As Bill drew closer to graduating, the need for experience as a teacher’s aide brought him to Ennis. “Kathryn Maxon was the biology teacher here in Ennis back then, and she was a good one,” Bill remembered fondly. “Kathryn was a great teacher who took her job very seriously. She was very hands-on and reluctant to let just any one teach her class.” So Bill watched, learned and helped Kathryn with anything she required. “The summer after I graduated, the superintendent from Ennis ISD called one day and asked if I had found a job yet,” he shared. Bill explained to him he had accepted a job with the Dallas ISD. That wasn’t the end of the conversation. “He told me to get out of it,” Bill said. “Kathryn was planning on retiring and had said the only person she would turn her biology class over to was Bill Cox.”

So in 1964, Bill began his career at Ennis High School, although it wasn’t exactly as he had planned. At the start of the year, Kathryn changed her mind about retiring. “I started out teaching American history and over the years ended up teaching government and economics as well.” In 1967, Gerald Myer, the head football coach at the time, approached Bill about taking on some coaching duties. “I really didn’t want to coach if you can believe it,” Bill recalled with a grin. “So I told him no.” Coach Myer didn’t take no for an answer and after some more dialogue, Bill found himself as the seventh-grade football coach. That was only the beginning. Before long, Bill was line coach for the varsity team. He also served as varsity baseball coach for 19 years and went on to coach the tennis team for several years. “In all my years coaching I never thought of myself as a father figure,” Bill confessed. “But I hear that more and more from former students and, looking back, I guess I can see it. I remember on Saturdays, kids would come by the house and ask my wife if Coach could come out and play. We had a basketball goal out in the drive, and all the kids would come over. We would wind up spending the whole day out there.”
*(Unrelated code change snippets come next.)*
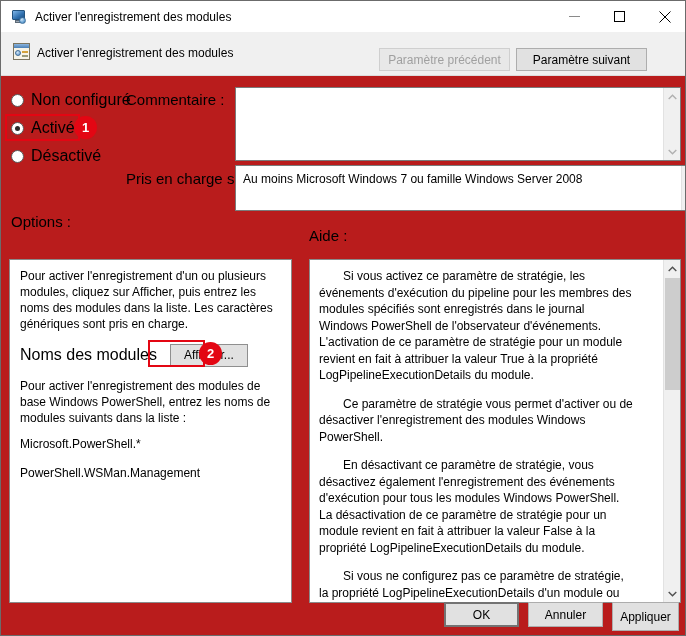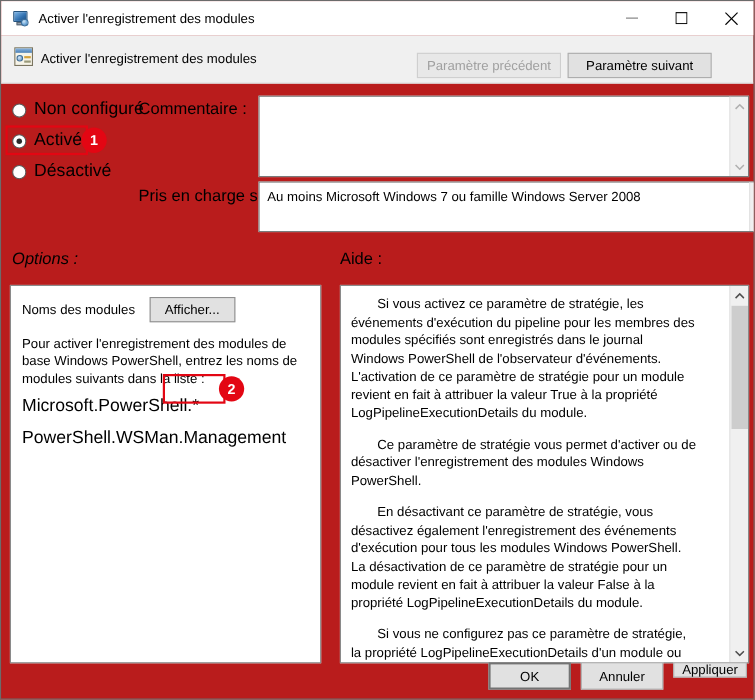--- a/index.html
+++ b/index.html
@@ -207,7 +207,7 @@
   }
   .lbl-comment { left: 125px; top: 90px; }
   .lbl-supported { left: 125px; top: 169px; }
-  .lbl-options { left: 10px; top: 226px; font-style: italic; }
+  .lbl-options { left: 10px; top: 212px; }
   .lbl-help { left: 308px; top: 226px; }
 
   .field {

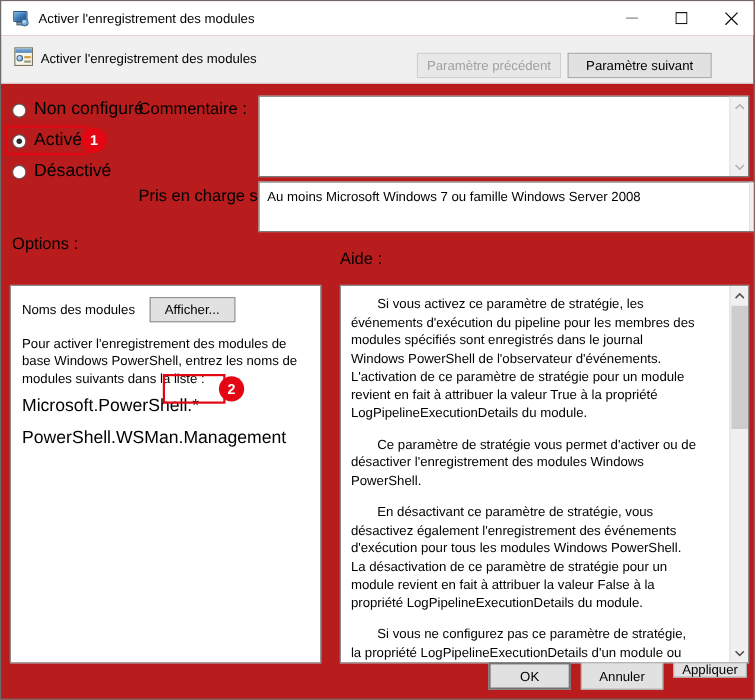--- a/index.html
+++ b/index.html
@@ -455,6 +455,7 @@
 
   <div class="panel panel-options">
     <div class="panel-inner">
+      <p class="opt-p">Pour activer l'enregistrement d'un ou plusieurs modules, cliquez sur Afficher, puis entrez les noms des modules dans la liste. Les caractères génériques sont pris en charge.</p>
       <div class="opt-row">
         <span class="opt-row-label">Noms des modules</span>
         <span class="btn btn-show">Afficher...</span>

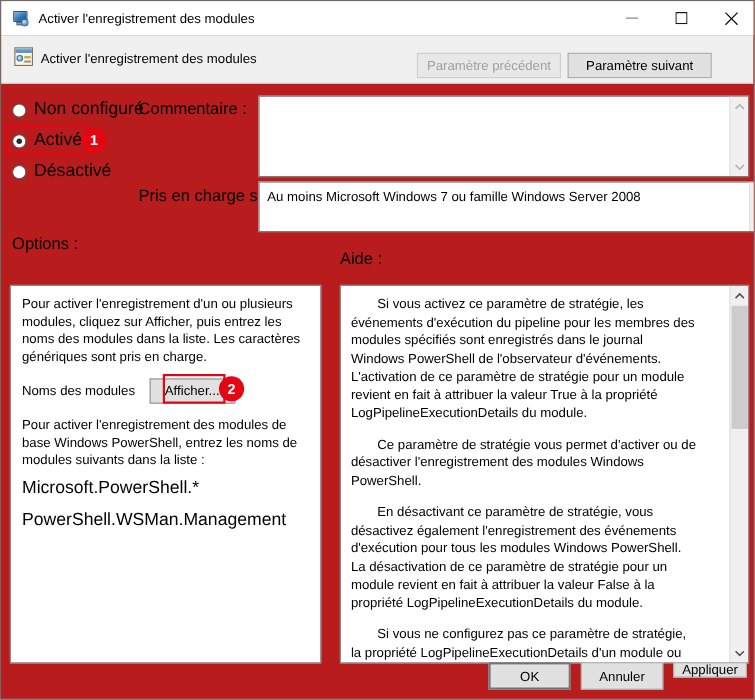--- a/index.html
+++ b/index.html
@@ -285,7 +285,7 @@
     height: 26px;
   }
   .opt-row-label {
-    font-size: 12px;
+    font-size: 16px;
     white-space: nowrap;
   }
   .btn-show {

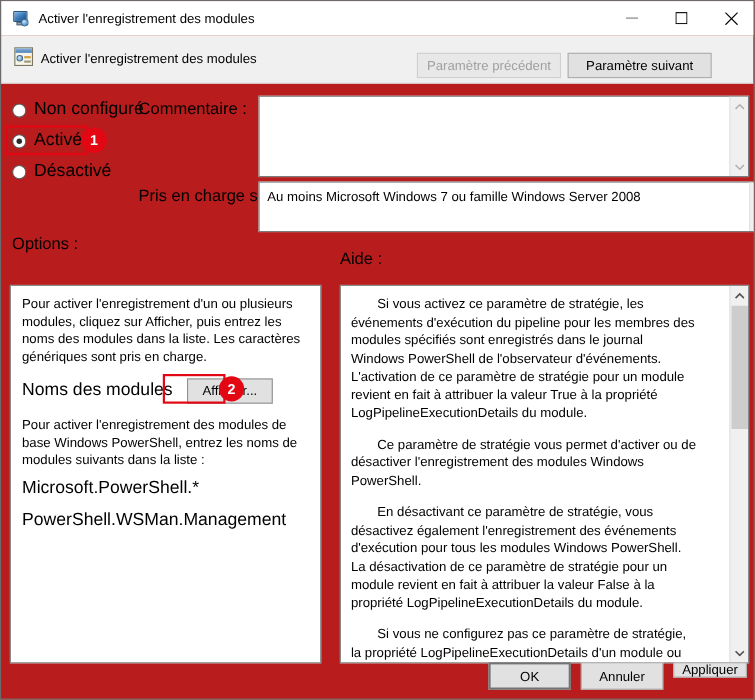--- a/index.html
+++ b/index.html
@@ -295,7 +295,7 @@
     border: 1px solid #8f8f8f;
   }
   .mod-line {
-    font-size: 16px;
+    font-size: 12px;
     line-height: 16px;
     margin: 0 0 13px 0;
   }

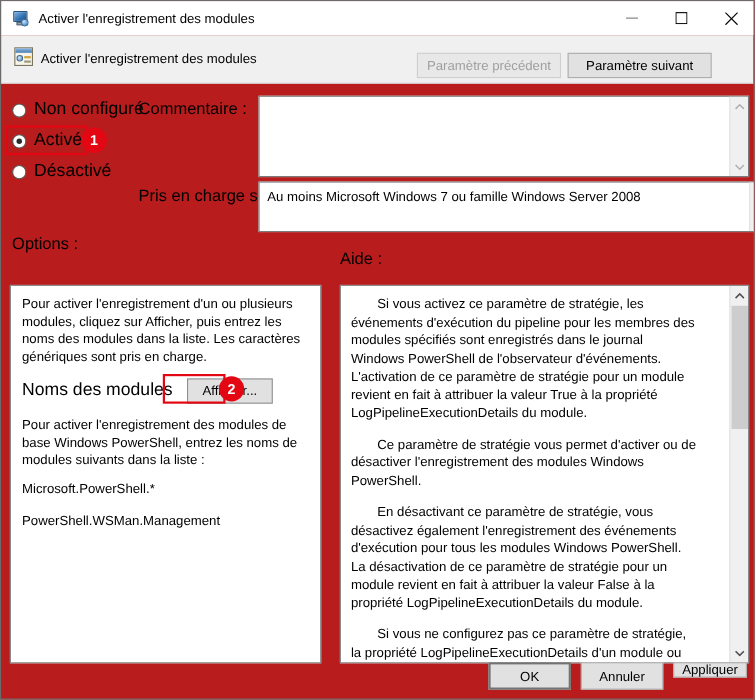--- a/index.html
+++ b/index.html
@@ -331,7 +331,7 @@
   .btn-apply {
     position: absolute;
     left: 611px; top: 601px;
-    width: 67px; height: 14px;
+    width: 67px; height: 29px;
   }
Next, Bill spent three years as vice principal for Ennis Junior High before he was approached about a recently vacated position — EISD athletic director. “Over the course of about a week, probably four different school board members called me to ask if I was interested in that job,” Bill remembered. “I told them I really didn’t think I was qualified. I was good at what I was doing and was worried about getting into a job that I wouldn’t be good at. But they kept calling, so I sent in a résumé.” That was 24 years ago. Looking back, it’s pretty clear Bill was the right man for the job. Five state titles — four in football and one in track and field — speak for his skill and leadership. If that isn’t enough proof, comparing the athletic facility in Ennis when Bill took the job to the present facility is more than sufficient. Did Bill ever know the number of Ennis athletes he groomed who made it to either college or professional sports? “I guess if I took the time I could count them up, but that’s not what’s important,” he said. “I used to tell my parents and coaches that not every kid was going to get a college scholarship. But we were going to give every one of them something else. When a student finished our program they would know how to say, ‘Yes, sir’ and ‘Yes, ma’am.’ They would know how to treat their family well, and they would be employable.”

Bill’s success in developing the talents and sense of social responsibility of many is appreciated by many more. He has won a place in the hearts of those whom he taught, a fact proven when generations of former students turned out to celebrate his tenure at a retirement party at the close of the 2012-2013 season. After 50 years of service, it’s clear Bill knew what he wanted to accomplish with the Ennis ISD. And it’s just as clear that he excelled. This fall, someone else will be sitting at his desk, and they’ll have some big shoes to fill.